# Eastern Washington Digital Equity

## Nicholas Tran

# Preparation

## Import The Modules

In [9]:
import numpy as np  # matrix and array manipulation
import pandas as pd  # dataframe manipulation
import plotly.express as px # plotting
from pingouin import cronbach_alpha # cronbach alpha
from scipy.stats import pearsonr # pearson correlation
from sklearn import linear_model as lm # linear regression 
from sklearn.feature_selection import SequentialFeatureSelector as SFS # to select features 
from sklearn.preprocessing import StandardScaler  # scale the data
from statsmodels.stats.outliers_influence import variance_inflation_factor as VIF
from factor_analyzer.factor_analyzer import (
    calculate_kmo,
)  # get measure of sampling adequacy

# initialize the scaler
scaler = StandardScaler()

# use this as a method in corr() to get the pearson p values
def pearsonr_pval(x, y):
    return pearsonr(x, y)[1]


# turn scientific notation into decimals
pd.options.display.float_format = "{:.10f}".format


## Import The Dataset

In [13]:
dataset1 = pd.read_csv("../app/data/combined_data_new.csv")

dataset = dataset1[
    [
        "native_citizen",
        "work_from_home",
        "no_computer",
        "internet_subscription",
        "mean_d_mbps",
        "mean_lat_ms",
    ]
]


dataset.head()

Unnamed: 0,native_citizen,work_from_home,no_computer,internet_subscription,mean_d_mbps,mean_lat_ms
0,2484,82,76,910,62.6586413043,42.6413043478
1,1623,47,64,487,61.9772073171,60.9024390244
2,1064,3,183,327,88.0868093023,60.1674418605
3,1669,26,55,515,87.0107878788,44.4242424242
4,1841,110,24,557,74.1417594937,37.8924050633


## Create A Class for The Data

In [14]:
class PCA:
    """Input a df and get many things back.
    https://stackoverflow.com/questions/13224362/principal-component-analysis-pca-in-python
    """

    def __init__(self, df):
        import numpy as np
        from scipy import linalg as LA

        self.data = df

        # scale data
        self.scaled = pd.DataFrame(scaler.fit_transform(df), columns=df.columns)

        # kmo, total kmo
        self.kmo, self.total_kmo = calculate_kmo(self.scaled)
        self.kmo = pd.DataFrame(self.data.columns, self.kmo).reset_index()
        self.kmo = self.kmo.rename(columns={"index": "KMO", 0: "Variables"})

        # center data
        self.center = self.scaled.apply(lambda x: x - x.mean())

        # covariance
        self.cov = pd.DataFrame(
            np.cov(self.center, rowvar=False),
            columns=self.scaled.columns,
            index=self.scaled.columns,
        )

        # eigenvalues and loadings(eigenvectors)
        self.eigenvalues, self.loadings = LA.eigh(self.cov)

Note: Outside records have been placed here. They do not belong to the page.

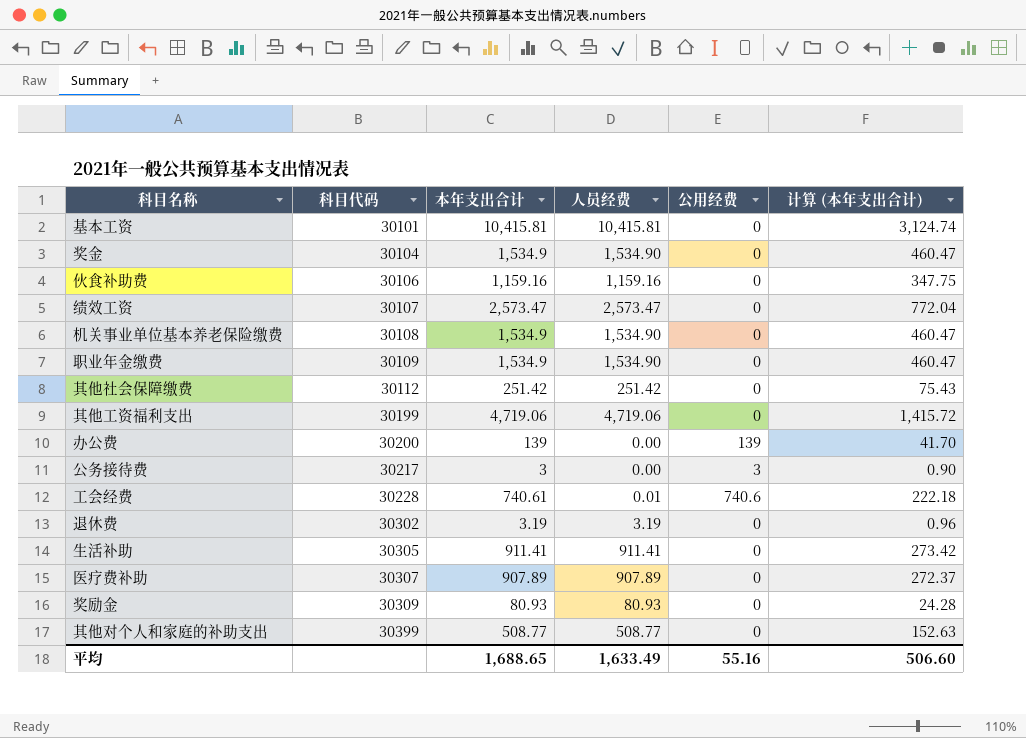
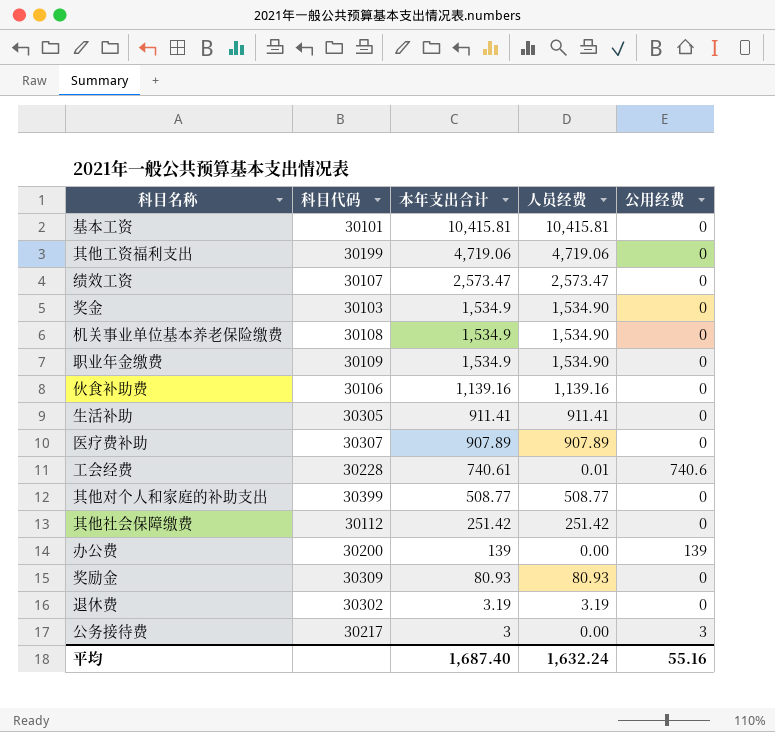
row order: 科目代码 ascending -> 本年支出合计 descending
column 计算 (本年支出合计) | formula: [本年支出合计] * 0.3 -> none
奖金 | 科目代码: 30104 -> 30103
伙食补助费 | 本年支出合计: 1,159.16 -> 1,139.16
伙食补助费 | 人员经费: 1,159.16 -> 1,139.16
平均 | 本年支出合计: 1,688.65 -> 1,687.40
平均 | 人员经费: 1,633.49 -> 1,632.24

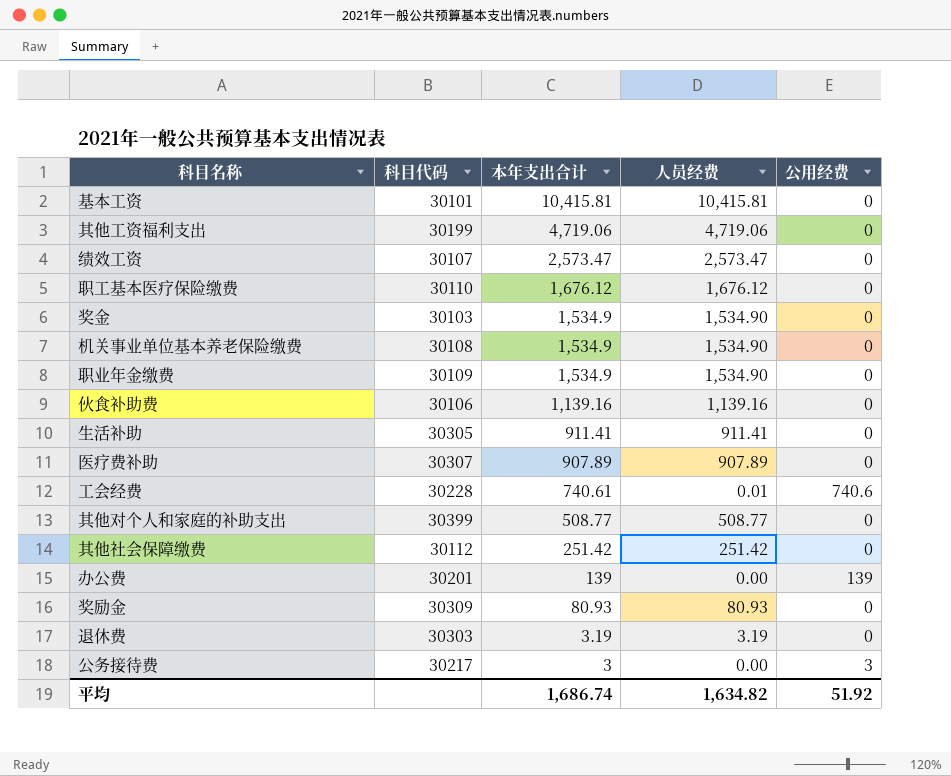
row 职工基本医疗保险缴费: none -> 30110 | 1,676.12 | 1,676.12 | 0
办公费 | 科目代码: 30200 -> 30201
退休费 | 科目代码: 30302 -> 30303
平均 | 本年支出合计: 1,687.40 -> 1,686.74
平均 | 人员经费: 1,632.24 -> 1,634.82
平均 | 公用经费: 55.16 -> 51.92

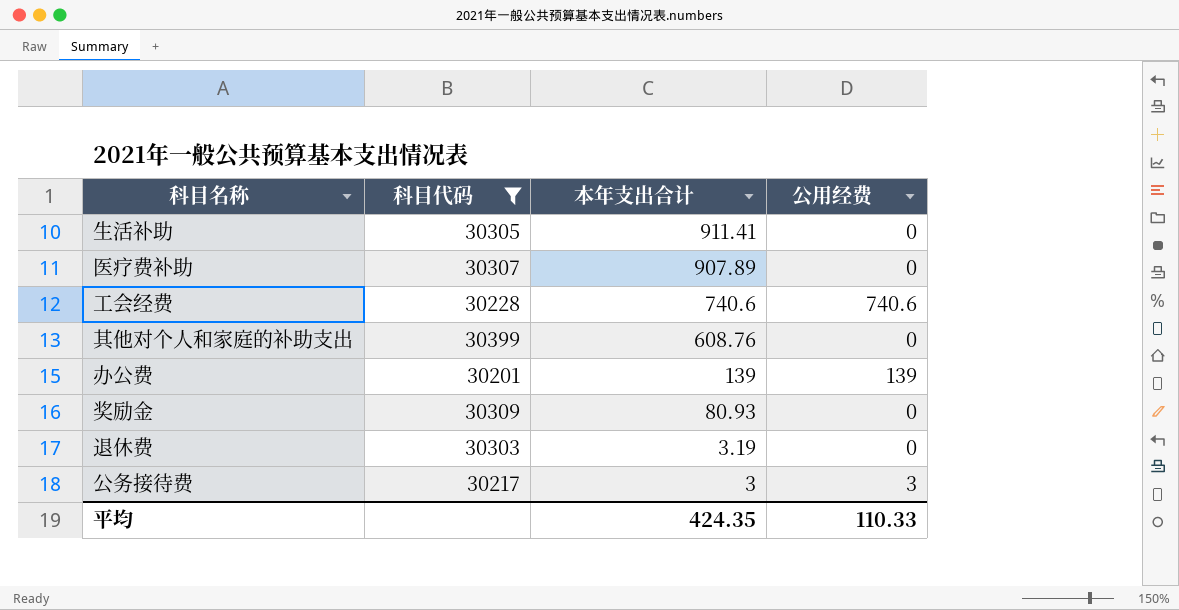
filter: none -> 科目代码 >= 30201
column 人员经费 | formula: [本年支出合计] - [公用经费] -> none
工会经费 | 本年支出合计: 740.61 -> 740.6
其他对个人和家庭的补助支出 | 本年支出合计: 508.77 -> 608.76
平均 | 本年支出合计: 1,686.74 -> 424.35
平均 | 公用经费: 51.92 -> 110.33

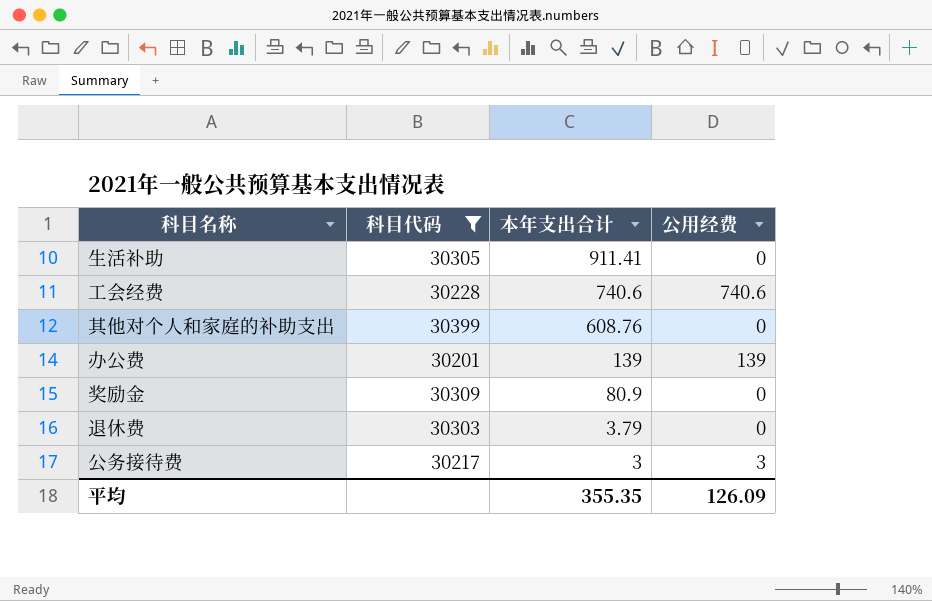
row 医疗费补助: 30307 | 907.89 | 0 -> none
奖励金 | 本年支出合计: 80.93 -> 80.9
退休费 | 本年支出合计: 3.19 -> 3.79
平均 | 本年支出合计: 424.35 -> 355.35
平均 | 公用经费: 110.33 -> 126.09

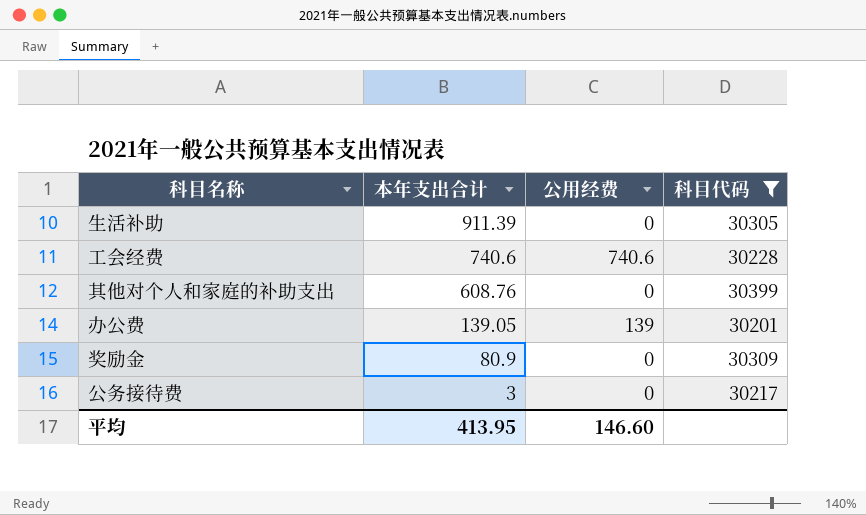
column 科目代码 | position: 2 -> 4
row 退休费: 30303 | 3.79 | 0 -> none
生活补助 | 本年支出合计: 911.41 -> 911.39
办公费 | 本年支出合计: 139 -> 139.05
公务接待费 | 公用经费: 3 -> 0
平均 | 本年支出合计: 355.35 -> 413.95
平均 | 公用经费: 126.09 -> 146.60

        # sort eigenvalues and loadings from
        sorter = np.argsort(self.eigenvalues)[::-1]
        self.loadings = self.loadings[:, sorter]
        self.eigenvalues = self.eigenvalues[sorter]

        pc_list = ["pc" + str(i + 1) for i in range(len(self.eigenvalues))]

        # turn into dataframe
        self.loadings = pd.DataFrame(
            self.loadings, index=self.scaled.columns, columns=pc_list
        )
        self.eigenvalues = pd.DataFrame(
            self.eigenvalues, index=pc_list, columns=["eigenvalues"]
        )

        # pca scores - scaled data * loadings
        self.scores = self.scaled @ self.loadings

        # percent explained
        explained_variance = self.eigenvalues / self.eigenvalues.sum() * 100
        self.percent_explained = pd.DataFrame(explained_variance).round(2)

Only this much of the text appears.